No, I'm trying to approach it from a Vulcan perspective, because we're talking about a relationship between two Vulcans and it's ethnocentric to judge other cultures by the standards of your own.

It's ethnocentric to impose your own standards on another culture, or to judge in the sense of passing judgment on them. But it's not ethnocentric to hold a personal, internal opinion on the actions of those in another culture, or to react accordingly in a personal context so long as you are not forcing that opinion upon them. (Not to mention the question of if it's even possible to be ethnocentric regarding a fictional culture through any action whatsoever.)
 
It's ethnocentric to impose your own standards on another culture, or to judge in the sense of passing judgment on them. But it's not ethnocentric to hold a personal, internal opinion on the actions of those in another culture, or to react accordingly in a personal context so long as you are not forcing that opinion upon them.

Opinions should not be strictly internal, though.
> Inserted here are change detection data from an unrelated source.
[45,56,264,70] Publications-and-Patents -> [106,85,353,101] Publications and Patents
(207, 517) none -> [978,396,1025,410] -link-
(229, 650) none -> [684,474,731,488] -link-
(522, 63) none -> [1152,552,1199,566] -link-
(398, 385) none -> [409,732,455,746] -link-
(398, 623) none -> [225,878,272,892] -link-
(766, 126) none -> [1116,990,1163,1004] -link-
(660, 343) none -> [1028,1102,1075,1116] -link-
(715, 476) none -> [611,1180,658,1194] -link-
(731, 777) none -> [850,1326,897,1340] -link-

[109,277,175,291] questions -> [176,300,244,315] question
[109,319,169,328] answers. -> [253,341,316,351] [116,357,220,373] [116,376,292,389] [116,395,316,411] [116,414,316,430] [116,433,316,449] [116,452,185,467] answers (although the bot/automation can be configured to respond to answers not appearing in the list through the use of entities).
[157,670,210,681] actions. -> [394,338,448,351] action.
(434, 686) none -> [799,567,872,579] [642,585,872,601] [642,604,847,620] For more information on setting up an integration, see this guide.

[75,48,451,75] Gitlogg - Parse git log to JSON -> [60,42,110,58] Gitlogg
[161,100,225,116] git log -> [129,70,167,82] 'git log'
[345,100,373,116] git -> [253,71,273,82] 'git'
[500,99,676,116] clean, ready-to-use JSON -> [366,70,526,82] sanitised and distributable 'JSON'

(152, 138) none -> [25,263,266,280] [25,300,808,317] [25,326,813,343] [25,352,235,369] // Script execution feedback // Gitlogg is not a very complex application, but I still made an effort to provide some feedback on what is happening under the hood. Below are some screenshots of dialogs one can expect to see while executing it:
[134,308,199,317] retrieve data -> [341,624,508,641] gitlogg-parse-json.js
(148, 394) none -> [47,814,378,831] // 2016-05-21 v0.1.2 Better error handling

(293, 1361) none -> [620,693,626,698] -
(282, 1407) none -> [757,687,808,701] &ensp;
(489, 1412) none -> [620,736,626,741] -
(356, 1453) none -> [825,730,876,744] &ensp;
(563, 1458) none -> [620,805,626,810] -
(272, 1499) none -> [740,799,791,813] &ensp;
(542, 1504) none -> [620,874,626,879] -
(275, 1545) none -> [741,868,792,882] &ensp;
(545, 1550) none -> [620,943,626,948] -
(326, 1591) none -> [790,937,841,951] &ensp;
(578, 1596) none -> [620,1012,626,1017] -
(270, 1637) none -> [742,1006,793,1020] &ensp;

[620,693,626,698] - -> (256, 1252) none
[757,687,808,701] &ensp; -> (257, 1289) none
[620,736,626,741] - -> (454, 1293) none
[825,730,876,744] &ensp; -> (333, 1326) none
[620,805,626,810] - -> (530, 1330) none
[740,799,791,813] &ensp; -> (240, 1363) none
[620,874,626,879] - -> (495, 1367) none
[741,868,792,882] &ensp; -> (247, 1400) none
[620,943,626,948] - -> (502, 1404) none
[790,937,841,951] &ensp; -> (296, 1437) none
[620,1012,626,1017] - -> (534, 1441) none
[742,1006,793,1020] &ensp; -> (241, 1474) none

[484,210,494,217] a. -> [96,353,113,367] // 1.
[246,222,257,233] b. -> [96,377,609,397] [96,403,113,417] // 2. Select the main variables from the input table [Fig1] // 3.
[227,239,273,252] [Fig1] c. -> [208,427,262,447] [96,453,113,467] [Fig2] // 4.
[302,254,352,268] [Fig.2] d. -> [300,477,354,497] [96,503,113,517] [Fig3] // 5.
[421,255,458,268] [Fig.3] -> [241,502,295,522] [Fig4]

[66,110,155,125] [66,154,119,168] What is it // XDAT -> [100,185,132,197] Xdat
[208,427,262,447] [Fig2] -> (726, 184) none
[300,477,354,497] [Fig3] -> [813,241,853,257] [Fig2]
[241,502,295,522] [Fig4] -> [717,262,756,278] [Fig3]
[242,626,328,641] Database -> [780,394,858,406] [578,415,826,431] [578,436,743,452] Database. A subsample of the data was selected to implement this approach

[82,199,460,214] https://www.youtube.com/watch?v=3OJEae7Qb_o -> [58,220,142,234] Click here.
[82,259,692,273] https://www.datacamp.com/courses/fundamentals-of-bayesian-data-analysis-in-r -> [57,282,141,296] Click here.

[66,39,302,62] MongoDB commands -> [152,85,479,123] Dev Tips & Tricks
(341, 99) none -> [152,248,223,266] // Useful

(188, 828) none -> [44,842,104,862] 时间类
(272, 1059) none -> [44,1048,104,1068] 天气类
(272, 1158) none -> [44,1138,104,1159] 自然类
That's the problem with society these days, this pervasive belief that opinion should come strictly from within and should preclude consideration of alternative opinions or even contradictory facts. Too many people use their "right to an opinion" as an excuse to close their minds to additional information or ideas, or to refuse considering the possibility that they could ever be wrong about anything. Good opinions are informed opinions, based on giving fair consideration to all the sides of a question before choosing one. I think the objections to the Spock/Saavik marriage are based in unexamined kneejerk reactions and preconceptions rather than a fair analysis of the particulars of their relationship and their culture.
 
Oh no, when I say an internal opinion, I mean one kept internally, not one generated based on internal processes alone. As in, distinguished from an opinion one shares with the party in question. I agree with you that opinions ought to be informed, but I still think that a reaction such as this is wholly reasonable so long as it isn't used as an excuse for harsh or severe behavior on another person. And since we're talking about a reaction to fiction here, I think it's entirely reasonable regardless of other particulars.
 
I dunno... I still think that if someone's opinion is that two other consenting adults' marriage is wrong or immoral just because it doesn't conform to conventional social norms, then that person is not being wholly reasonable, that person is being a self-righteous jerk.